_Task requirements_:
Nothing but the lines below from the one containing "[168,329,209,343] jumps ->" through the one containing "(670, 1230) none" should appear in the answer, exact and without pictures.

_Information given_:

=====

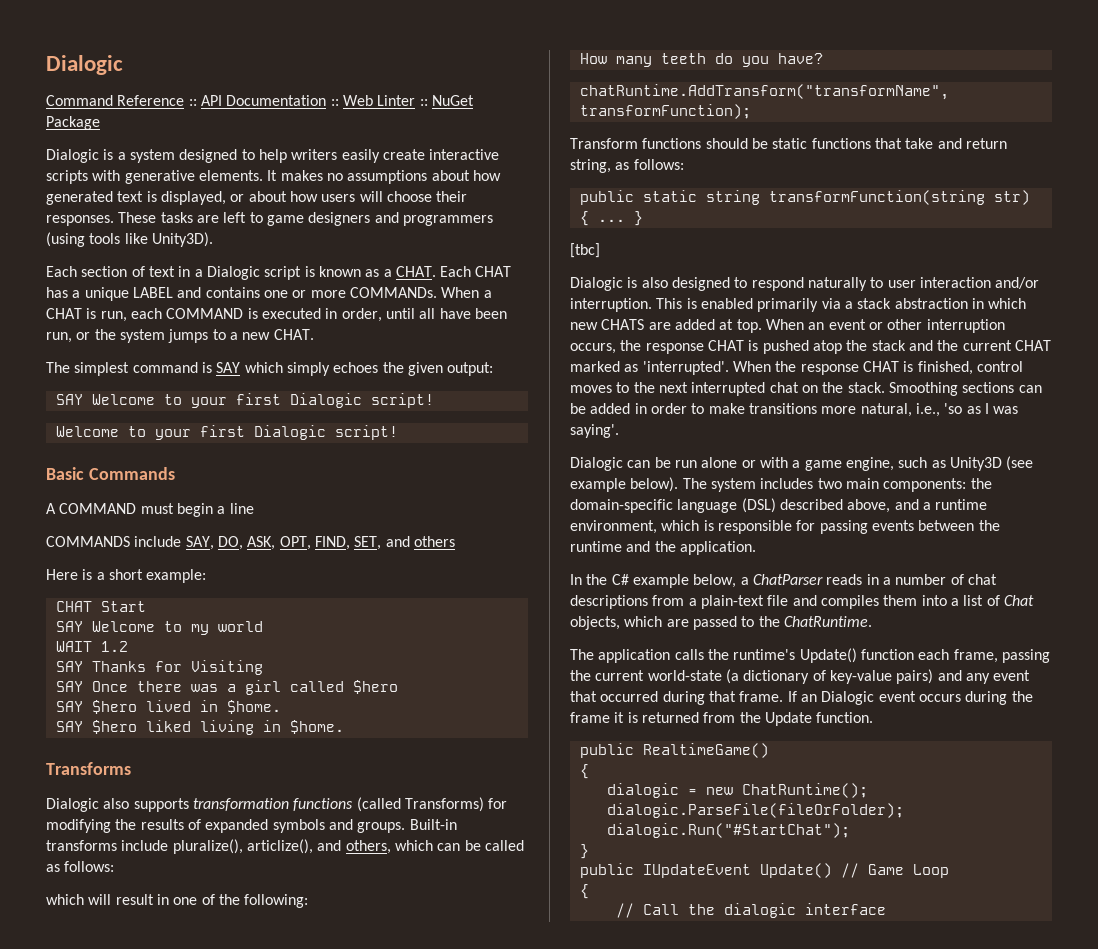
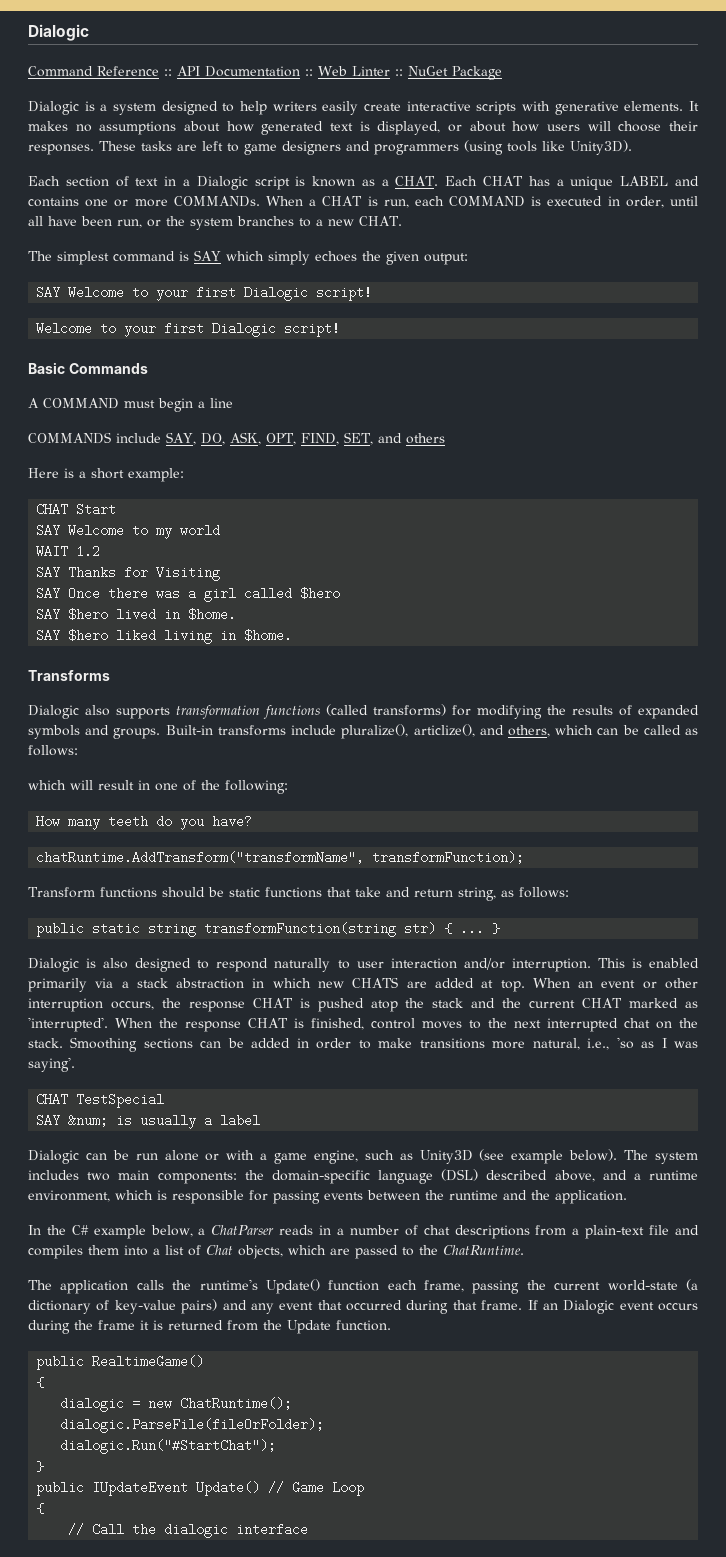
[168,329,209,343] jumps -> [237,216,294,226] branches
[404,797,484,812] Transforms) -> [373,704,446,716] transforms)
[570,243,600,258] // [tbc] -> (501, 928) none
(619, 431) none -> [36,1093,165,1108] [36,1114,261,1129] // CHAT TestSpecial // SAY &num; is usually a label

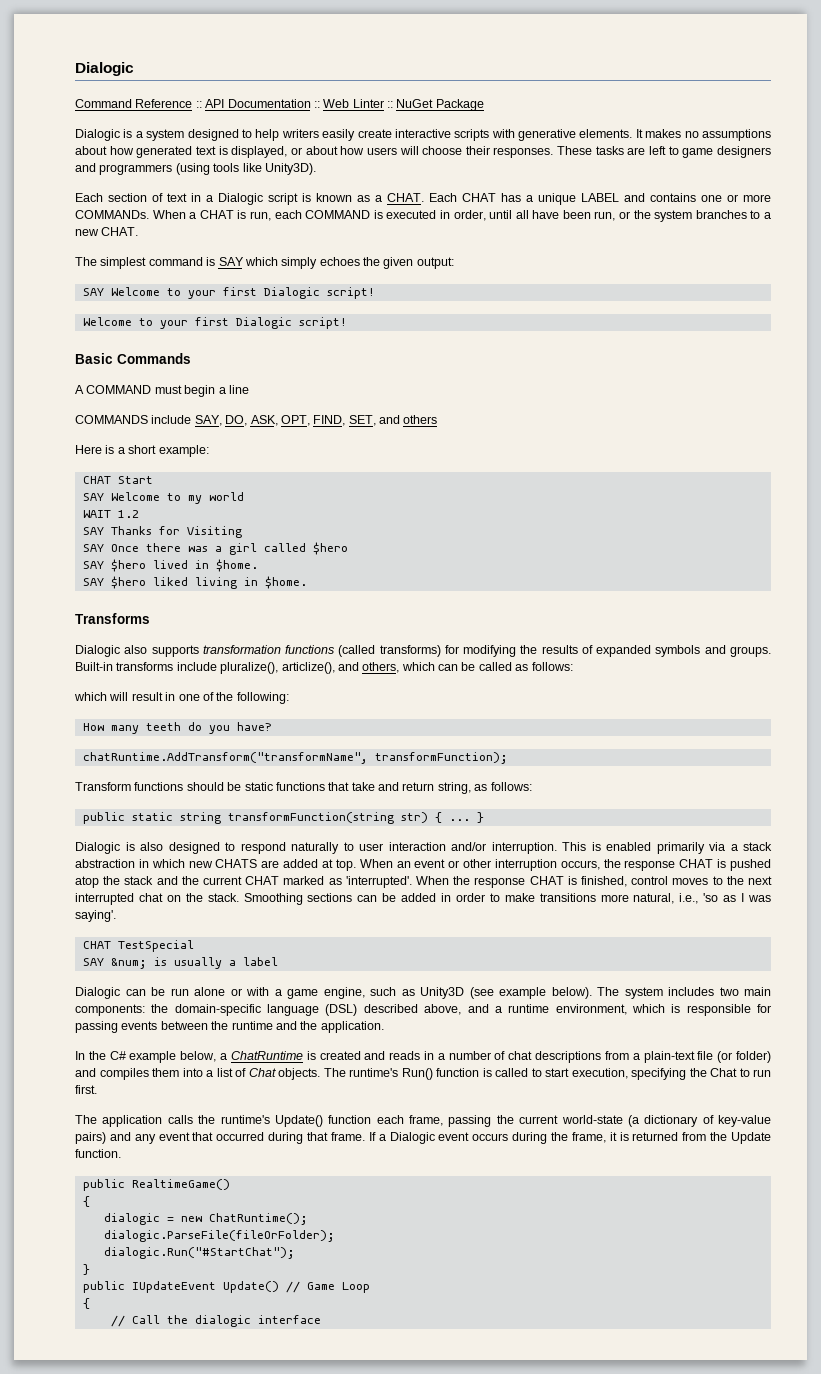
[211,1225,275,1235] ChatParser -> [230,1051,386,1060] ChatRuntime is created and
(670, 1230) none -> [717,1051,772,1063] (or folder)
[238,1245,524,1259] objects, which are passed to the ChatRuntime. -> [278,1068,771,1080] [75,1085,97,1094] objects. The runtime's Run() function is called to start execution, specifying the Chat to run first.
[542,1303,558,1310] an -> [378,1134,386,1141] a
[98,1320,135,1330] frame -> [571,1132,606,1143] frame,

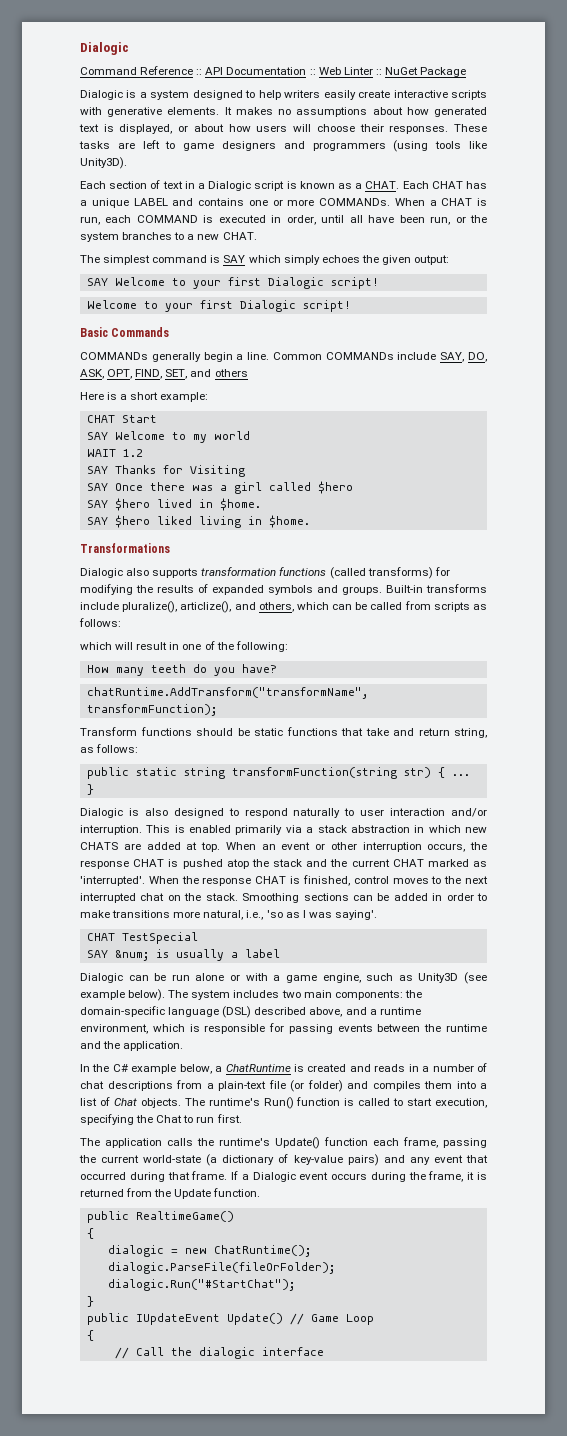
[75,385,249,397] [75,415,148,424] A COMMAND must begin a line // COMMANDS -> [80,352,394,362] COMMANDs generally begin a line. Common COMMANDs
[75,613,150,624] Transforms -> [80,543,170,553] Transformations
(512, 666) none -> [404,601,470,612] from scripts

=====

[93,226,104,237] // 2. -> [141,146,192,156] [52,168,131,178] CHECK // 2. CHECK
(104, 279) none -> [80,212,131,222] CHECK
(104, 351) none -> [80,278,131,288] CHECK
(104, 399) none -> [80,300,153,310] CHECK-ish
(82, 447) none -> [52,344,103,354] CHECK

=====

_Your response_:
[168,329,209,343] jumps -> [237,216,294,226] branches
[404,797,484,812] Transforms) -> [373,704,446,716] transforms)
[570,243,600,258] // [tbc] -> (501, 928) none
(619, 431) none -> [36,1093,165,1108] [36,1114,261,1129] // CHAT TestSpecial // SAY &num; is usually a label

[211,1225,275,1235] ChatParser -> [230,1051,386,1060] ChatRuntime is created and
(670, 1230) none -> [717,1051,772,1063] (or folder)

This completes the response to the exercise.